-- Task requirements --
With all pictures excluded, restate the records that follow exactly as written.
*** Opening of Input data ***
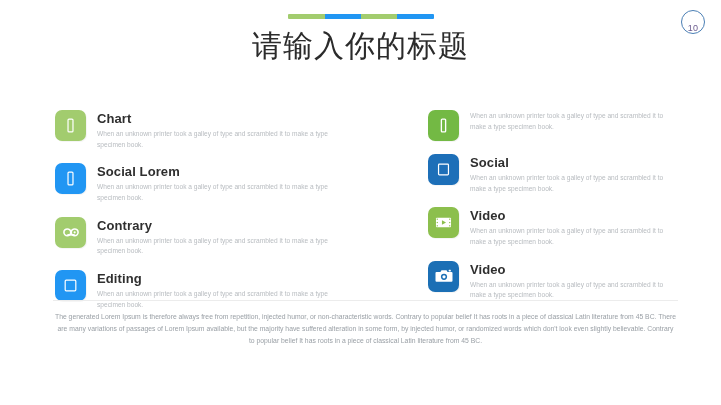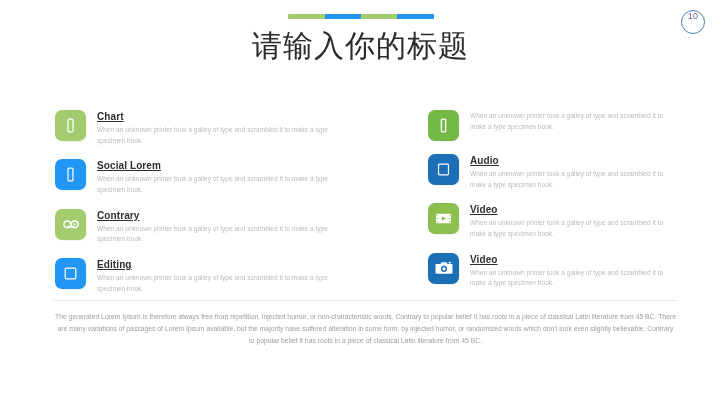--- a/index.html
+++ b/index.html
@@ -25,7 +25,7 @@
     border-radius: 50%;
     border: 1.4px solid #4b7fb5;
     display: flex;
-    align-items: flex-start;
+    align-items: flex-end;
     justify-content: center;
     font-size: 9px;
     color: #6b5b8e;

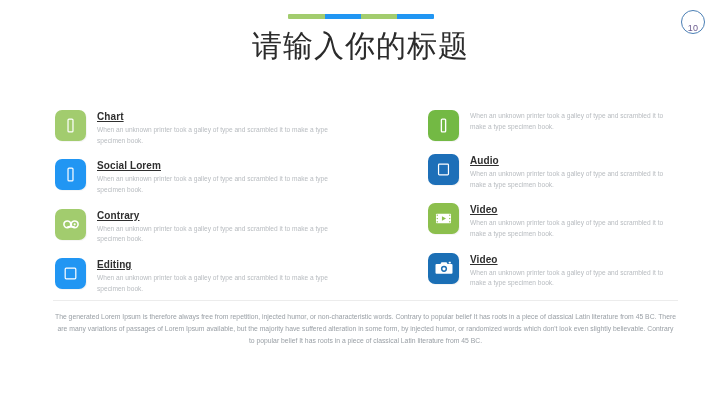--- a/index.html
+++ b/index.html
@@ -97,12 +97,11 @@
   .feat-icon svg { display: block; }
   .feat-text { padding-top: 1px; min-width: 0; }
   .feat-title {
-    font-size: 10px;
+    font-size: 13px;
     font-weight: bold;
     color: #2f2f2f;
     margin: 0 0 3px 0;
     letter-spacing: 0.1px;
-    text-decoration: underline;
   }
   .feat-desc {
     font-size: 6.6px;

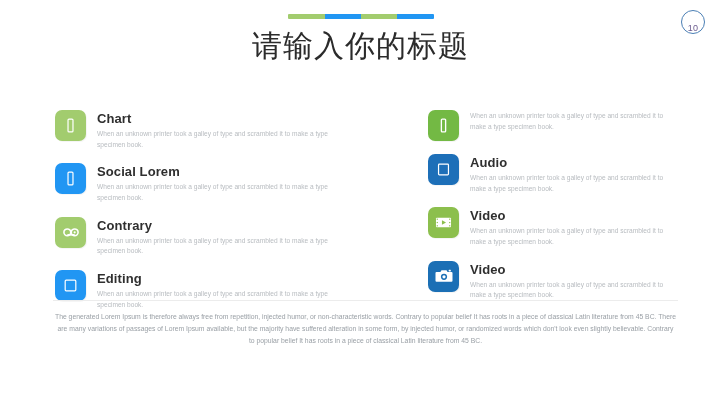--- a/index.html
+++ b/index.html
@@ -226,7 +226,7 @@
         </svg>
       </div>
       <div class="feat-text">
-        <p class="feat-title">Audio</p>
+        <p class="feat-title">Social</p>
         <p class="feat-desc">When an unknown printer took a galley of type and scrambled it to make a type specimen book.</p>
       </div>
     </div>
*** Close of Input data ***
-- Answer below --
--- a/index.html
+++ b/index.html
@@ -25,7 +25,7 @@
     border-radius: 50%;
     border: 1.4px solid #4b7fb5;
     display: flex;
-    align-items: flex-start;
+    align-items: flex-end;
     justify-content: center;
     font-size: 9px;
     color: #6b5b8e;

--- a/index.html
+++ b/index.html
@@ -97,12 +97,11 @@
   .feat-icon svg { display: block; }
   .feat-text { padding-top: 1px; min-width: 0; }
   .feat-title {
-    font-size: 10px;
+    font-size: 13px;
     font-weight: bold;
     color: #2f2f2f;
     margin: 0 0 3px 0;
     letter-spacing: 0.1px;
-    text-decoration: underline;
   }
   .feat-desc {
     font-size: 6.6px;

--- a/index.html
+++ b/index.html
@@ -226,7 +226,7 @@
         </svg>
       </div>
       <div class="feat-text">
-        <p class="feat-title">Audio</p>
+        <p class="feat-title">Social</p>
         <p class="feat-desc">When an unknown printer took a galley of type and scrambled it to make a type specimen book.</p>
       </div>
     </div>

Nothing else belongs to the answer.